Teoria da questão militar e logística
[editar | editar código fonte]A Conferência teria sido um momento em que San Martín pede apoio militar a Bolívar para continuar sua campanha de libertação no Peru, mas que o pedido é recusado pelo venezuelano. Assim, San Martín se vê impossibilitado de continuar na luta armada e opta pela renúncia. O historiador argentino Tulio Halperin Donghi, em seu livro "História Contemporânea da América Latina"[9] (1967) apresenta essa visão ao propor que San Martín tivesse mandado um pedido de apoio a Bolívar e, de acordo com as negociações, acabou se submetendo ao general venezuelano. Germán Arciniegas, em “Bolívar y la Revolución”[10] (1955), argumenta que a recusa de Bolívar em fornecer o apoio militar foi determinante para a retirada de San Martín da luta.
Teoria do acerto diplomático prévio
[editar | editar código fonte]O encontro entre os dois generais seria apenas um gesto diplomático simbólico, formalizando um acordo já negociado por intermediários. De acordo com essa teoria, San Martín já havia decidido sair da luta. Eduardo Posada Carbó e Carlos Malamud, ao estudarem correspondências entre os generais, sugerem que essa pode ter sido uma de muitas decisões tomadas por mensagens.

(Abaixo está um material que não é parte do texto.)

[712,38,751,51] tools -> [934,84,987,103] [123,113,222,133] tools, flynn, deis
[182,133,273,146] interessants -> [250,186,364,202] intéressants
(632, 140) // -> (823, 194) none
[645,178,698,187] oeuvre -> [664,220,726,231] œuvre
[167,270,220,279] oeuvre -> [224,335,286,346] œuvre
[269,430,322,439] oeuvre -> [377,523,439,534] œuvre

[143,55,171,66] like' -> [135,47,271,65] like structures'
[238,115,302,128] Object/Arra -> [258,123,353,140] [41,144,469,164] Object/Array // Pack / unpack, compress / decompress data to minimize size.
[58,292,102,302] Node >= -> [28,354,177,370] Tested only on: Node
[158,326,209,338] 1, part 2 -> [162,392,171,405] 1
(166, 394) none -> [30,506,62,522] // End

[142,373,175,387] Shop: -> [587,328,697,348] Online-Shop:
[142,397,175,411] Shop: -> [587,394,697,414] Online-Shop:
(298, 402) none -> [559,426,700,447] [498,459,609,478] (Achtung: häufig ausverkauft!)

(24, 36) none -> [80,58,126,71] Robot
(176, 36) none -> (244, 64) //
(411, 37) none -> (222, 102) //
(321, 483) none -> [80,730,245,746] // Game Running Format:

Teoria da pressão de Bolívar
[editar | editar código fonte]Essa teoria aparece majoritariamente em estudos revisionistas e afirma que Bolívar teria pressionado San Martín a renunciar, visando a consolidação de sua liderança na luta independentista. José Maria Rosa, em “Historia Argentina”[11] (1965), sugere que tal coação pode ter acontecido e Rodrigo Borja Cevallos também pensa que a anexação de Guayaquil pela Grã Colômbia é um sinal de ação unilateral por parte de Bolívar e pode ser entendido como forma de sobrepujar San Martín, como escreve em seu livro "La entrevista de Guayaquil" [12](2002).
A Conferência na ficção
[editar | editar código fonte]A Conferência e seu caráter misterioso inspirou o escritor Jorge Luis Borges a escrever o conto Guayaquil, publicado em seu livro “O Informe de Brodie” [13](1970), em que o autor explora a possível relação entre San Martín e Bolívar.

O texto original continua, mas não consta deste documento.